Вот вы свои знания и держите при себе,— отрезала Магфират в комнате распоряжаюсь я. Старшая жена не отступала:
— Эта комната и моя тоже!
— Чепуха!
— Ты сама — чепуха!
— Хватит!— осадил женщин бай и откинулся на подушку.
Он был бледен и дрожал от гнева. Слишком сильное в этот день постигло его разочарование.
Вечерело. Совершив предзакатный намаз, жители квартала выходили из мечети. Вдруг задул сильный ветер, поднимая столбы пыли. С треском раскрылись двери мечети, и коврики, расстеленные для намаза, разлетелись во все стороны.

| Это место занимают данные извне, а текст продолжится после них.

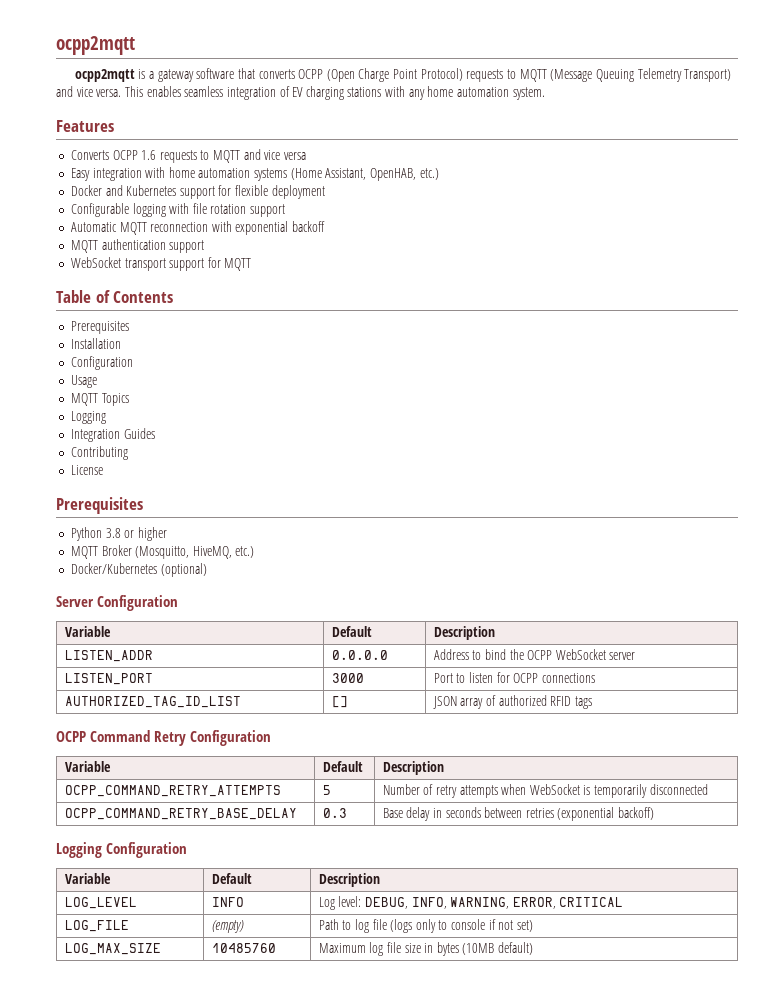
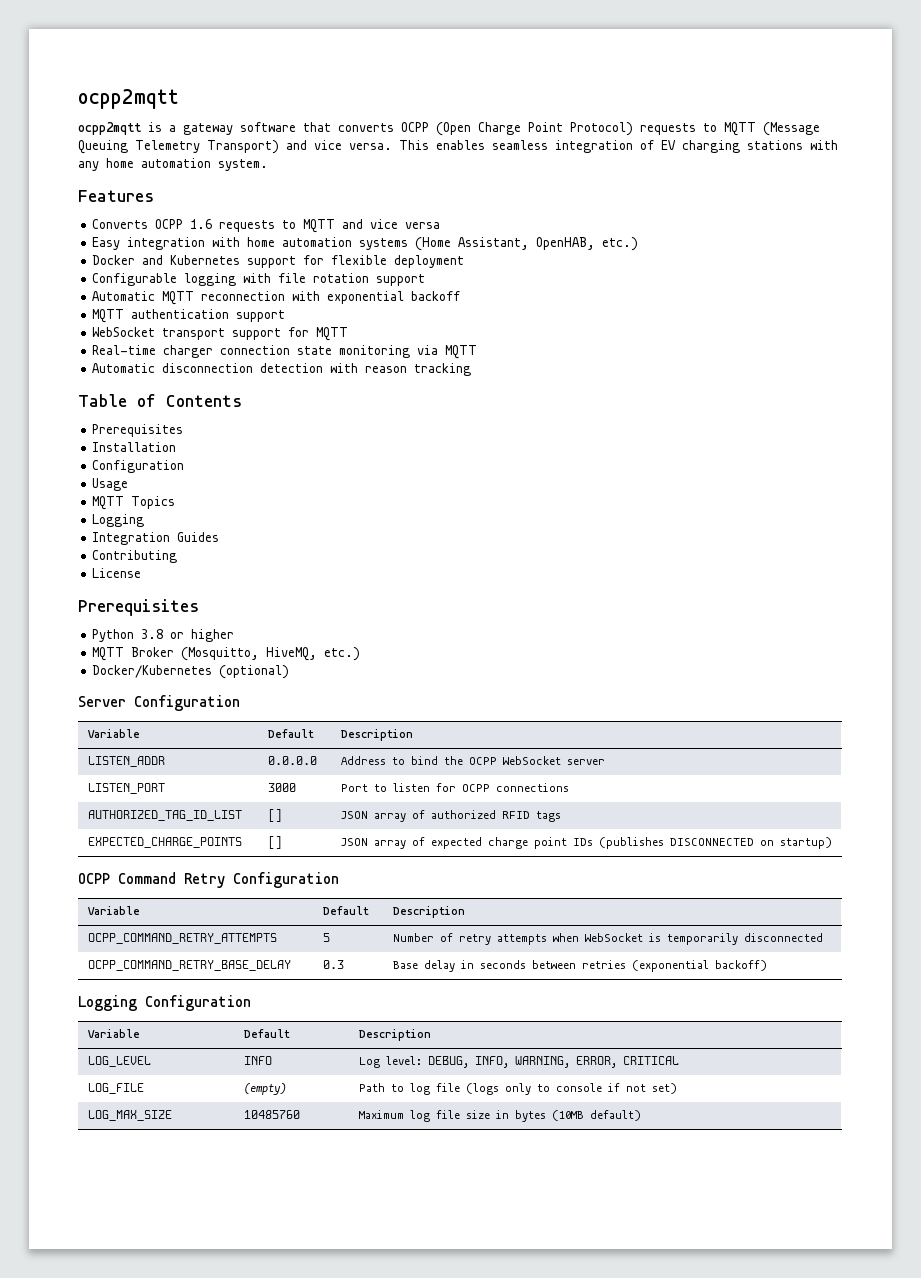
+ Real-time charger connection state monitoring via MQTT
+ Automatic disconnection detection with reason tracking
+ EXPECTED_CHARGE_POINTS | [] | JSON array of expected charge point IDs (publishes DISCONNECTED on startup)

Аксакал Нусратулло, не выдержав натиска ветра, остановился у дверей мечети, пыль забивала рот и нос, еле отдышавшись, он крикнул имаму и суфи, чтобы его догнали, а сам мелкой рысью побежал домой.
Вскоре улица опустела, стало совсем темно.
Знойные ветры в Бухаре — их называют тафбод— налетают большей частью летом и приносят немало неприятностей. Особенный вред причиняют они цветам и фруктовым деревьям. Бухарцы считали, что и малярия, которой болело большинство населения, тоже возникала из-за этого ветра, в такие дни люди боялись выйти на улицу.
Но Асо в этот вечер такая погода была на руку. Никем не замеченный, он тихонько отправился к домику Дилором.
Ворота оказались запертыми изнутри. Значит, их заперли соседи,— подумал он и постучался к ним. Открыла ему дочь ткача Гуломали. Девочка узнала его, вежливо поздоровалась, и, когда он попросил отпереть ворота соседнего дома, она тут же прошла через калиточку, соединявшую оба дворика, и впустила его.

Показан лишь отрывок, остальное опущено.